Fotos: Jean-Michel Delessert
Wild auf Wild sind in Crissier alle. Die Gäste, die ihren Tisch für die fabelhafte Karte «Le Meilleur de la Chasse» Monate im Voraus reservieren. Und die 24 Köche, die unbedingt Teil des Wild-Teams sein wollen, auch wenn sie sonst auf anderen Posten arbeiten. Souschef Damien Facile leitet die wilde Abteilung, kümmert sich im Keller um Anlieferung und Qualitätskontrolle, später in der riesigen Küche um die finale Zubereitung. Franck Giovannini: «Für meine Köche sind das die anstrengendsten Wochen im ganzen Jahr. Aber sie haben Spass.» Der 19-Punktechef ist selbst nicht Jäger, aber er hat früher seinen Freund und Vorgänger Benoît Violier immer wieder auf die Pirsch begleitet und wahrt die Wild-Tradition im weltberühmten Restaurant. Das «Hôtel de Ville» ist wie immer zweimal täglich restlos ausverkauft, der «Chef’s Table» draussen in der Küche auf Monate hinaus reserviert. Hektik kommt trotzdem nicht auf. Auch der Service arbeitet entspannt, freundlich-fröhlich. «Gourmet-Tempel» war mal. Heute ist man auch in Crissier locker drauf. Grosses Bild oben: Gams aus Les Diablerets. Mit Foie gras.
Ein Fall für Marco. Monsieur Marco ist eigentlich Casserolier im Haus, seit 22 Jahren schon. In der Wildsaison hat er einen Sonderjob: Er rupft mit viel Geschick und im beeindruckenden Tempo die Wildvögel, die angeliefert werden und kriegt dafür eine «Rupf-Prämie»: «Sein Weihnachtsgeld», lacht Giovannini, und weil Marco genau Buch führt über einen Einsatz, weiss der Boss auch, was da verwertet wird: 1500 Vögel sind’s in den Wildwochen! Eine Challenge für die Brigade: «Die Zubereitung der «Oiseaux» ist delikat. Da muss man immer höllisch aufpassen», sagt Giovannini, Qualitätskontrolleur und nervenstarker Taktgeber am Pass.

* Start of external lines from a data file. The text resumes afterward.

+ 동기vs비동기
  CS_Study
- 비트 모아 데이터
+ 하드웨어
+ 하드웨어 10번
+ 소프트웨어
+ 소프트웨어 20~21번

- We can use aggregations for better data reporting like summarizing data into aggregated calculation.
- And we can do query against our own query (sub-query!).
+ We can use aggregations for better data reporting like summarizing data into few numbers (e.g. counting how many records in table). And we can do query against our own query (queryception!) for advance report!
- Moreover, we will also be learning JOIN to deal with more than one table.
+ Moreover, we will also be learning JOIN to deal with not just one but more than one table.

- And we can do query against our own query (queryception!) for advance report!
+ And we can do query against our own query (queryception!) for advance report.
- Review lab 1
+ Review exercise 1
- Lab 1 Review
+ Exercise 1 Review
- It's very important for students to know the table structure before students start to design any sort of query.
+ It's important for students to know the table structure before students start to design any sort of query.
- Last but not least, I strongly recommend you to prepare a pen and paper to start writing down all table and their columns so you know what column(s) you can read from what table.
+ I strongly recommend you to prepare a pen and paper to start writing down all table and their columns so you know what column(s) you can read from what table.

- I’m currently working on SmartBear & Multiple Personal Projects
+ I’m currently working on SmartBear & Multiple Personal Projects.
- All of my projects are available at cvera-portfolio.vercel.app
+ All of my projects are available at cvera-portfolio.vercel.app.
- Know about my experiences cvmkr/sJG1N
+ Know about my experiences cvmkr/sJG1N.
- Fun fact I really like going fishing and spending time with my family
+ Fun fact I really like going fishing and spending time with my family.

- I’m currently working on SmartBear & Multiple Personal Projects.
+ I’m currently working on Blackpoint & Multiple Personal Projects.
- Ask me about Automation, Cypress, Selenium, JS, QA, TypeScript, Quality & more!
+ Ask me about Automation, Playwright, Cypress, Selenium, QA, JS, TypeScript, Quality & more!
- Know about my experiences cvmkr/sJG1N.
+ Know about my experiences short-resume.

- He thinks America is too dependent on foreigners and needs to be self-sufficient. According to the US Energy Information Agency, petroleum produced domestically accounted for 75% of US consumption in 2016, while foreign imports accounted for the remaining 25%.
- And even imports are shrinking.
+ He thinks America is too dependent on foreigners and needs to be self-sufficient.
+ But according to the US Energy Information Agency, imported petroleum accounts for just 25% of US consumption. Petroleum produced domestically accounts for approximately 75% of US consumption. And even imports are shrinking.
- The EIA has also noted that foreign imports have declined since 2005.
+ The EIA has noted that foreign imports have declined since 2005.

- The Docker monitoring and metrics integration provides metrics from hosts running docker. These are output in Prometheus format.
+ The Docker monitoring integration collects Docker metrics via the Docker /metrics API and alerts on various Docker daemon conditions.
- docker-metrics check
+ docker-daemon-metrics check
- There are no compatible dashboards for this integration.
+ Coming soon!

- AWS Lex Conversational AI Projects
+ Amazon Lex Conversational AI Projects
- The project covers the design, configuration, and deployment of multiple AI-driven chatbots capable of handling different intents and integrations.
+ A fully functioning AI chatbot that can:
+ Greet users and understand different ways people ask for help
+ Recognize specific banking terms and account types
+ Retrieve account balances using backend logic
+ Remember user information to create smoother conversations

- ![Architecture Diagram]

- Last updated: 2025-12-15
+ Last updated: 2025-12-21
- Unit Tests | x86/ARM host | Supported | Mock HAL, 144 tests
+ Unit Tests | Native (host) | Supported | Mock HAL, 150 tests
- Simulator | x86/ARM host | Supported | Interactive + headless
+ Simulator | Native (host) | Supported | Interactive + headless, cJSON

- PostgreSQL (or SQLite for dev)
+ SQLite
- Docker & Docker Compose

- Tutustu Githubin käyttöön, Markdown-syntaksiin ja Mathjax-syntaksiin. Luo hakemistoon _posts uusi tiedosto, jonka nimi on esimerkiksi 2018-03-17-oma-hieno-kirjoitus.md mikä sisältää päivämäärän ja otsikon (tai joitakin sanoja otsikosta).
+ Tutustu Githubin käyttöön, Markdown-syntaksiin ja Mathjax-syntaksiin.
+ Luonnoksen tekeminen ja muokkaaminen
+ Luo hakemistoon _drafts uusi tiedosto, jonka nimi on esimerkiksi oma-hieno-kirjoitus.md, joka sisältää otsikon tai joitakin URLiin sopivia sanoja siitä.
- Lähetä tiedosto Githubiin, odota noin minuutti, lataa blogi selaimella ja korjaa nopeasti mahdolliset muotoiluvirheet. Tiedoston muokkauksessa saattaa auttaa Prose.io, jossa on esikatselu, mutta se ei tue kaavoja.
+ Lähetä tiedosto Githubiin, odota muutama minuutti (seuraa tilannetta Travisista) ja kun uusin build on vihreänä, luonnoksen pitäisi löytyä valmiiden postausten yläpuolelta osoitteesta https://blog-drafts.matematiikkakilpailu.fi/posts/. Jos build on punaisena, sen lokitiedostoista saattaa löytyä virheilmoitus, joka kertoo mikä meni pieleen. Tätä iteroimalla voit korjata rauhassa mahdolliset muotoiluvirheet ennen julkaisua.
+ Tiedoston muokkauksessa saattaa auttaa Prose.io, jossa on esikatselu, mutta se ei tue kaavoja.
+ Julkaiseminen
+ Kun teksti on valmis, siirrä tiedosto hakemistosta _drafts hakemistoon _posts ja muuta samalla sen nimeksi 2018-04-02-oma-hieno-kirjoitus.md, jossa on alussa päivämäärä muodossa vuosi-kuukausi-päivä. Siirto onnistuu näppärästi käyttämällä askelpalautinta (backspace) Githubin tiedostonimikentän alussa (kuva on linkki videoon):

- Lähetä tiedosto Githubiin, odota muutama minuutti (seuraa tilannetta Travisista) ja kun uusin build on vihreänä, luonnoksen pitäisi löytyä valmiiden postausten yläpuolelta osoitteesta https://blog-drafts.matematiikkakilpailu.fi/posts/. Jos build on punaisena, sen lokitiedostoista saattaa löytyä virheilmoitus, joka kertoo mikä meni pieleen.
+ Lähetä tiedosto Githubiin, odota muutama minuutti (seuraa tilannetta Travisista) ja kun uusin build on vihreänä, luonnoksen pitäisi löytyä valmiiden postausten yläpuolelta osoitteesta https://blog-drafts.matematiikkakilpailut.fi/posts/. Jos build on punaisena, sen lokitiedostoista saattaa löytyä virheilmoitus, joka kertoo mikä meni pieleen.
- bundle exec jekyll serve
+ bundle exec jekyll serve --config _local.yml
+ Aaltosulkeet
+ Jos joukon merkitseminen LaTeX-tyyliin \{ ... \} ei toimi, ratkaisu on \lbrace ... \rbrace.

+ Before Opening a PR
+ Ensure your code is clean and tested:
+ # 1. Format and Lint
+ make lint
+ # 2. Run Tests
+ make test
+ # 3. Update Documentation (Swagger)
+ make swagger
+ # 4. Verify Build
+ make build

Gezupftes Reh im Ravolo. Ruft Crissier die wilden Wochen aus, geht es nicht um Rehrücken und Hirschpfeffer. Hier kommt auf die Karte, was man sonst kaum kriegt: Ein elegant verpacktes Rebhuhn und ein fantastisches Raviolo zur Begrüssung. «Ravioles de jeune Brocard» steht mit der in Crissier üblichen Eleganz auf der Karte. Wir blicken rein in die elegant geformte Teigtasche: Gezupftes Fleisch von einem jungen Reh steckt drin; keine wilde Zupferei, sondern akkurat mit der Pinzette angerichtetes Fleisch, ein paar perfekt gebratene Reh-Würfeli liegen über den Ravioli. Champignons gibt es dazu, und vor allem eine begeisternde Porto-Madeira-Reduktion.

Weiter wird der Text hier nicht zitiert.